Sabia que o centro de lançamento espacial mais bem localizado do mundo é brasileiro?

A Base de Alcântara, no Maranhão, fica em uma península muito próxima da linha do Equador e debruçada para o mar, o que permite que veículos sejam lançados para todos os tipos de órbita

  • Por Lívia Zanolini
  • 30/08/2021 15h09 - Atualizado em 30/08/2021 15h09
Lisandra Paraguassu/Estadão ConteúdoEm 2019, Brasil e Estados Unidos assinaram o Acordo de Salvaguardas Tecnológicas, que permite a exploração comercial do Centro Espacial de Alcântara, possibilitando que qualquer veículo que tenha algum componente americano possa ser lançado daqui

Se engana quem pensa que a tecnologia espacial é algo muito distante, presente apenas em pesquisas e projetos grandiosos, como a exploração de outros planetas ou o recém-inaugurado turismo no espaço. Sabia que é graças a ela que as pessoas têm acesso, por exemplo, às informações meteorológicas, às telecomunicações, às rotas do GPS e à geolocalização nos aplicativos de transporte? Pois é, para que tudo isso funcione, satélites são enviados para órbitas da Terra para coletar dados e, a partir deles, oferecer serviços à população. No Brasil, o programa espacial começou na década de 60 e é coordenado pela Agência Espacial Brasileira, ligada ao Ministério da Ciência, Tecnologia e Inovações. O país possui dois centros de lançamento, que são locais propícios a mandar foguetes, satélites ou outras cargas para o espaço.

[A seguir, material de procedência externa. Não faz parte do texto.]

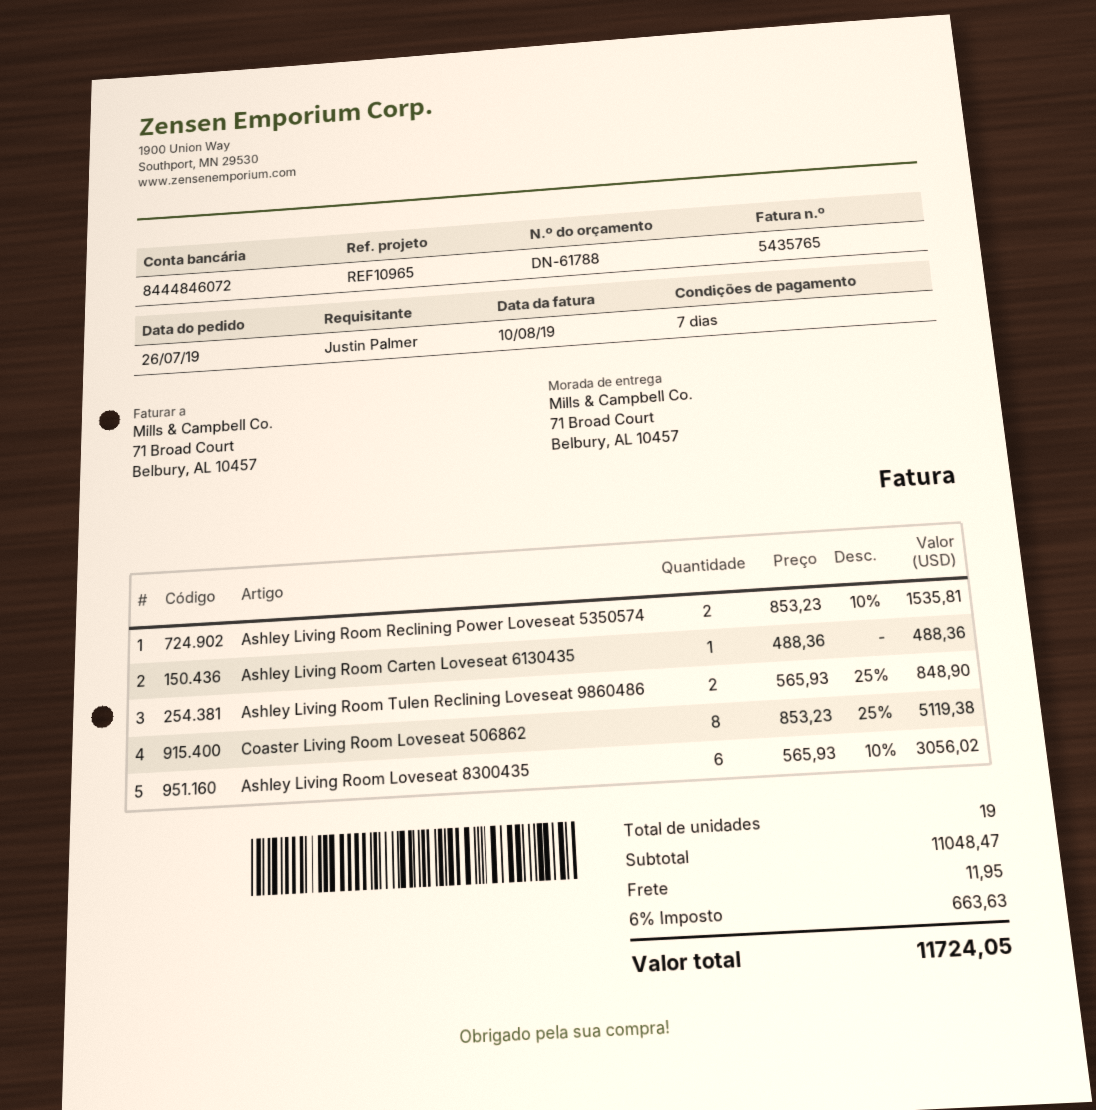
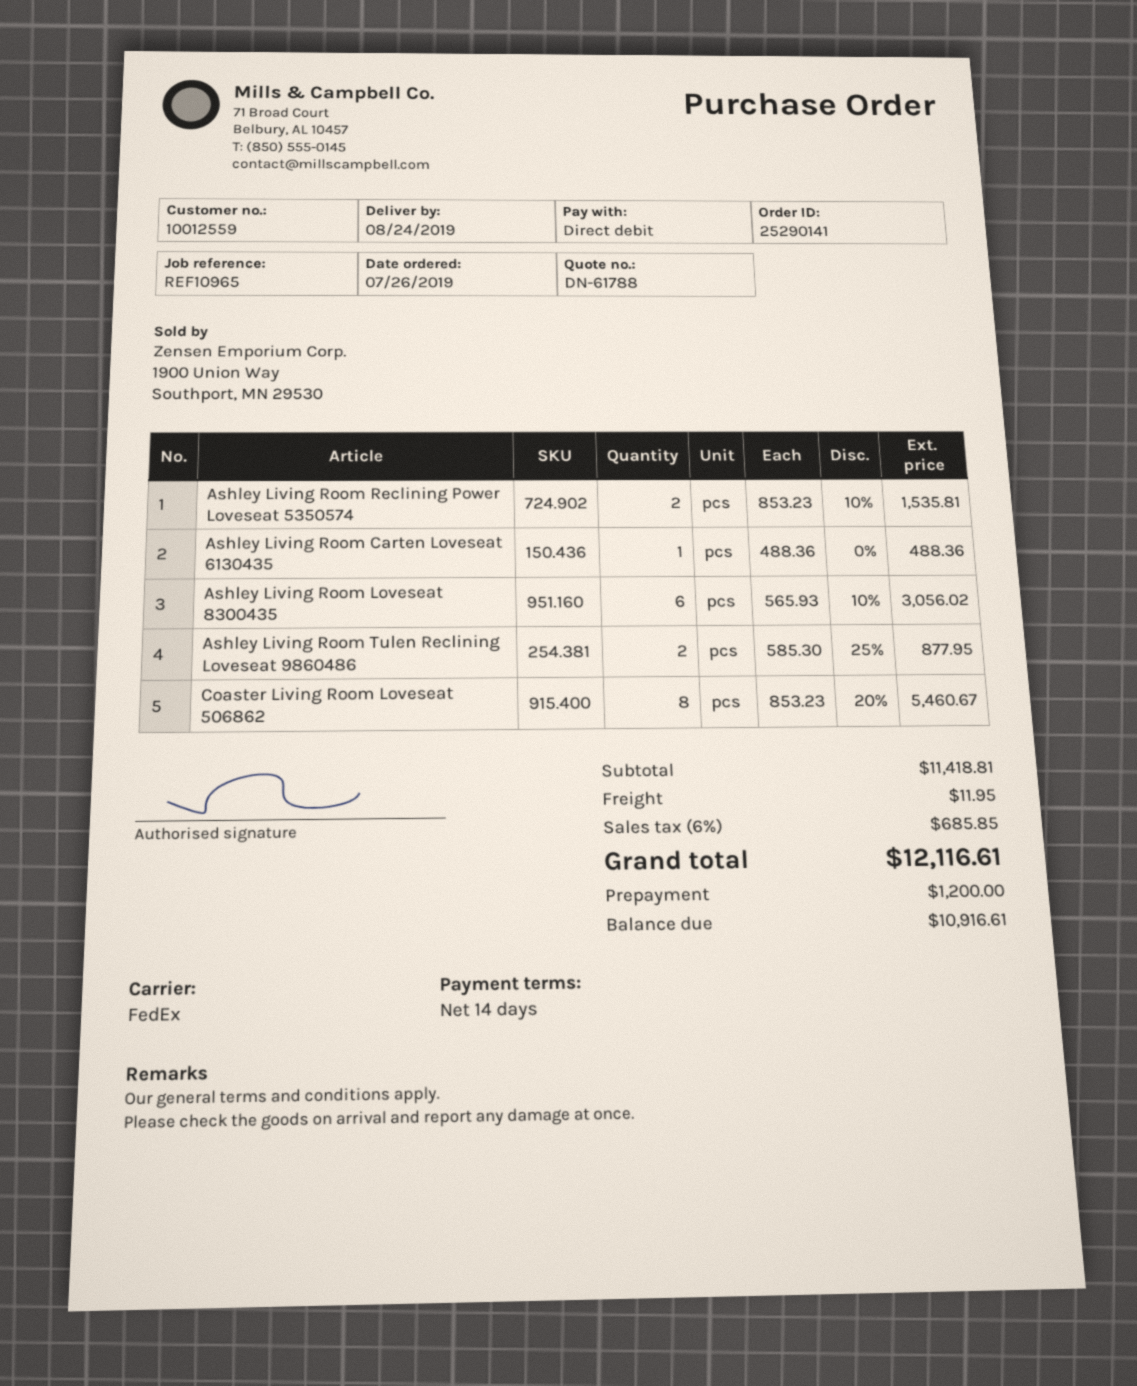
payment terms: 7 days -> 14 days
Ashley Living Room Tulen Reclining Loveseat 9860486: 2 x 565.93 - 25% = 848.90 -> 2 x 585.30 - 25% = 877.95
Coaster Living Room Loveseat 506862: 8 x 853.23 - 25% = 5119.38 -> 8 x 853.23 - 20% = 5460.67
subtotal: 11048.47 -> 11418.81
tax: 6% = 663.63 -> 6% = 685.85
total: 11724.05 -> 12116.61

O primeiro a ser inaugurado, em 1965, foi o Centro de Lançamento da Barreira do Inferno, em Natal/Parnamirim, no Rio Grande do Norte. Como ao longo dos anos a cidade cresceu ao redor da estrutura, por questões de segurança, de lá são lançados apenas veículos espaciais de pequeno porte, que não ultrapassem 1 tonelada e 10 metros de comprimento. No local, também há antenas de telemetria e radar, que possibilitam o rastreamento dos equipamentos. Para abrigar operações com veículos maiores, na década de 80, foi inaugurado o Centro de Lançamento de Alcântara, no Maranhão, considerado o mais bem localizado do mundo. Isto porque a estrutura fica em uma península muito próxima da linha do Equador e debruçada para o mar, o que permite que veículos sejam lançados para todos os tipos de órbita.

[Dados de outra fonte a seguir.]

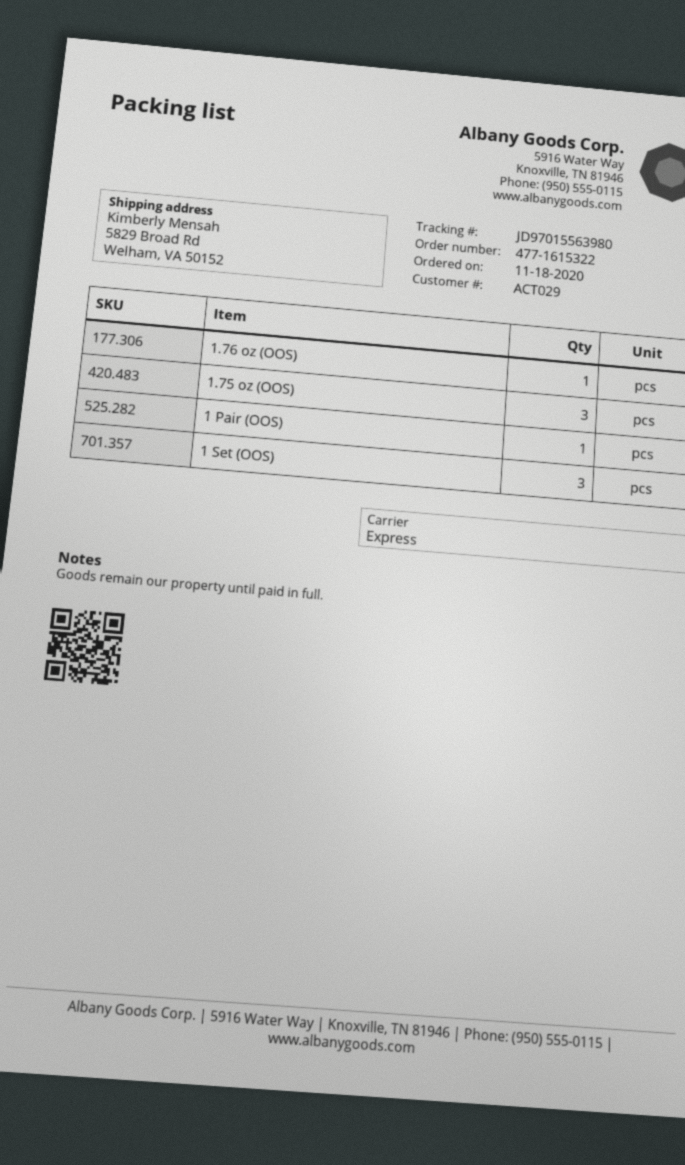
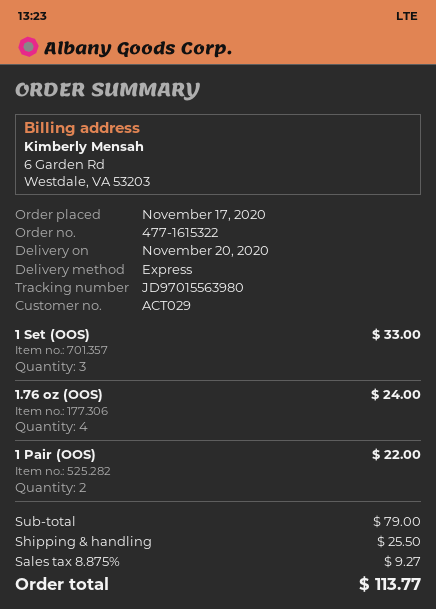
order date: 2020-11-18 -> 2020-11-17
1.76 oz (OOS): 1 -> 4
1.75 oz (OOS): 3 -> none
1 Pair (OOS): 1 -> 2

O Amazônia 1, o primeiro satélite de observação da Terra totalmente projetado, testado e operado pelos brasileiros, só não foi lançado de Alcântara, em fevereiro deste ano, porque não havia foguetes capazes de transportar o equipamento com seus 640 quilos. Por causa disso, após licitação internacional, o lançamento acabou sendo feito na Índia. Em 2019, Brasil e Estados Unidos assinaram o Acordo de Salvaguardas Tecnológicas, que permite a exploração comercial do Centro Espacial de Alcântara, possibilitando que qualquer veículo que tenha algum componente americano possa ser lançado daqui. Depois de ratificado pelo Congresso, foi feito um chamamento público, no ano passado, convocando as empresas nacionais e estrangeiras interessadas. Das nove que apresentaram proposta, quatro estão negociando contratos com a Aeronáutica para começar a operar já a partir do ano que vem.

Segundo o presidente da Agência Espacial Brasileira, Carlos Moura, o acordo permite que o país inicie uma nova era na exploração do espaço. “Nós estamos atraindo a iniciativa privada. Isso está acontecendo nos Estados Unidos, na Europa, na Ásia. Nós estamos vendo a iniciativa privada buscando bons projetos para poder investir. Essa é uma mudança de paradigma colossal. Quando a gente fala no setor econômico, oportunidade de emprego, de negócios, iniciativas para pequenas empresas, isso, certamente, é um nicho novo que estamos desenvolvendo. Nós temos demanda em vários setores econômicos muito fortes que podem investir muito. É o caso da agricultura, da mineração, do setor de óleo e gás. Então existe uma janela de oportunidade muito grande. Seja para lançar [veículos espaciais], seja para fazer satélite, seja para fazer aplicativos, que é onde está o grosso do mercado. A gente abre oportunidades para o brasileiro e pode entregar serviços para a nossa população”. Tá Explicado?